| SUPPLIED ENTRIES |
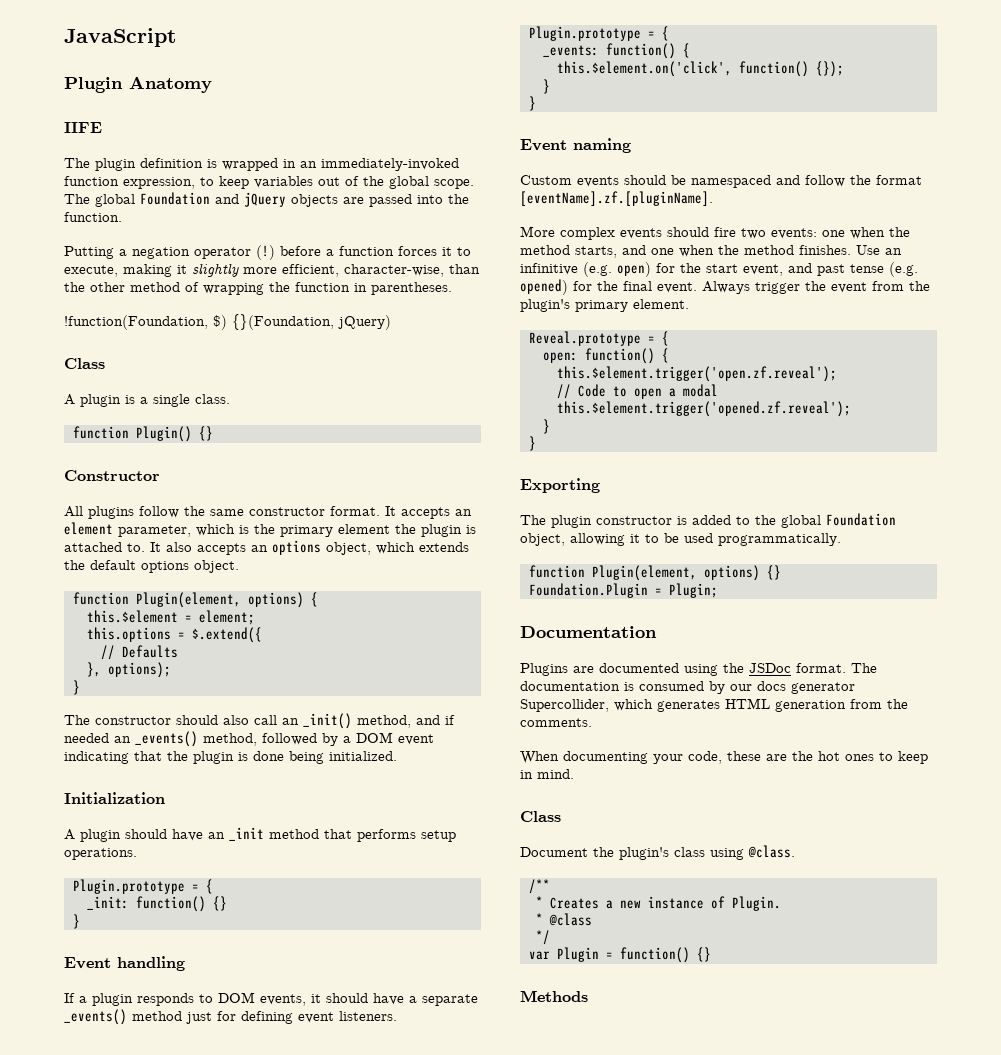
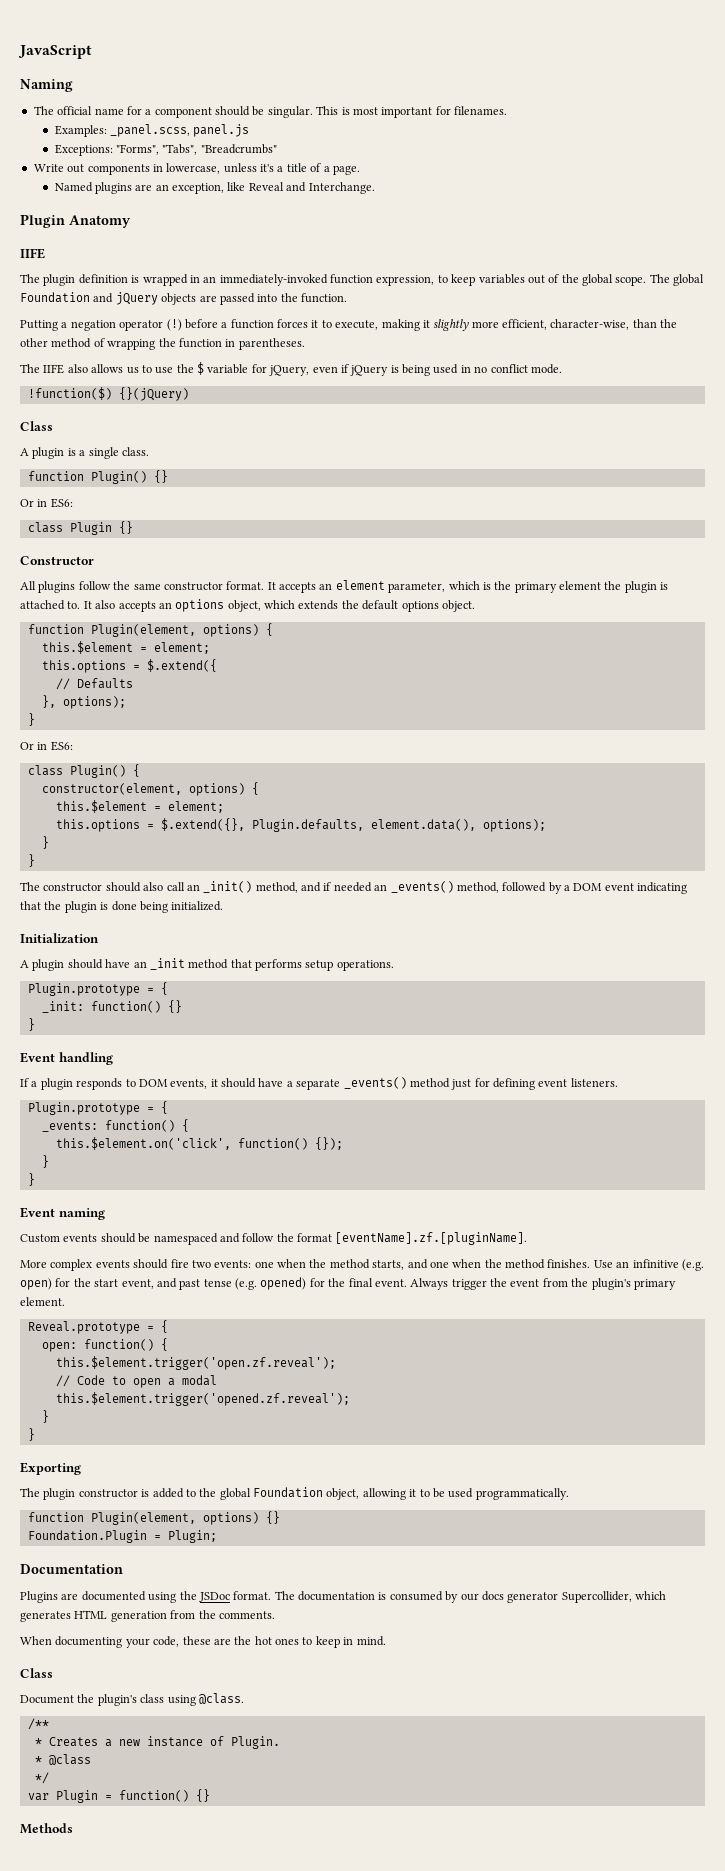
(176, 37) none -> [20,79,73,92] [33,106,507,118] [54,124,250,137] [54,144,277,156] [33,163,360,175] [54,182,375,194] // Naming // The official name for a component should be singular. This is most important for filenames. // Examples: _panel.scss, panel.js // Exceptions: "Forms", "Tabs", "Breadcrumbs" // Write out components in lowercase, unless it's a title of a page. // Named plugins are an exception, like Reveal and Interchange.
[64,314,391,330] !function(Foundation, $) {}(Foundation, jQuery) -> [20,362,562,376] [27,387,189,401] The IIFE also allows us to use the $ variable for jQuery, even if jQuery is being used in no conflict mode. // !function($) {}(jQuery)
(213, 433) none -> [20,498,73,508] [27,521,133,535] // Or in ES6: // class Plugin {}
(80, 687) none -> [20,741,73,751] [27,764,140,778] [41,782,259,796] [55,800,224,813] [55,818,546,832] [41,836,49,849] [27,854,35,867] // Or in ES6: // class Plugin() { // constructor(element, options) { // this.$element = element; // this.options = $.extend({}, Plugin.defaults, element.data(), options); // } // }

...

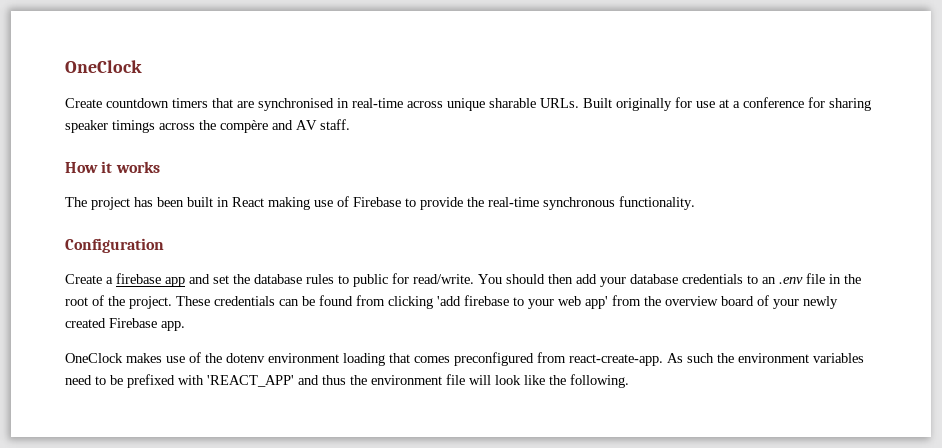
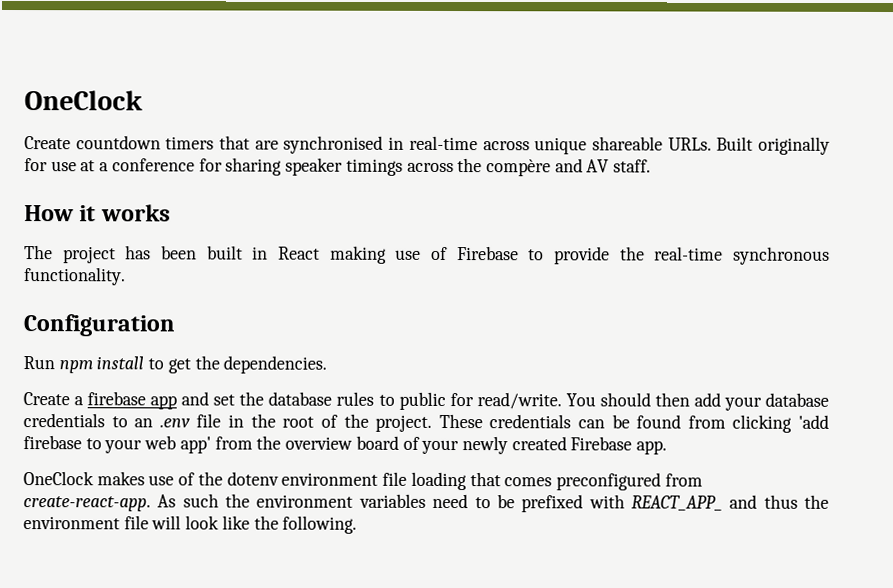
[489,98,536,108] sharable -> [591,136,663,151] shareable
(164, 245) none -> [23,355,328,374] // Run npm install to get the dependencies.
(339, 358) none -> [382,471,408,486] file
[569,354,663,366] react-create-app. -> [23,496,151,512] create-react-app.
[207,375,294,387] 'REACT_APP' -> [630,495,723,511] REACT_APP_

| REQUIREMENT |
Provide every line from the material that contains the word "class".

| ANSWER AREA |
(213, 433) none -> [20,498,73,508] [27,521,133,535] // Or in ES6: // class Plugin {}
(80, 687) none -> [20,741,73,751] [27,764,140,778] [41,782,259,796] [55,800,224,813] [55,818,546,832] [41,836,49,849] [27,854,35,867] // Or in ES6: // class Plugin() { // constructor(element, options) { // this.$element = element; // this.options = $.extend({}, Plugin.defaults, element.data(), options); // } // }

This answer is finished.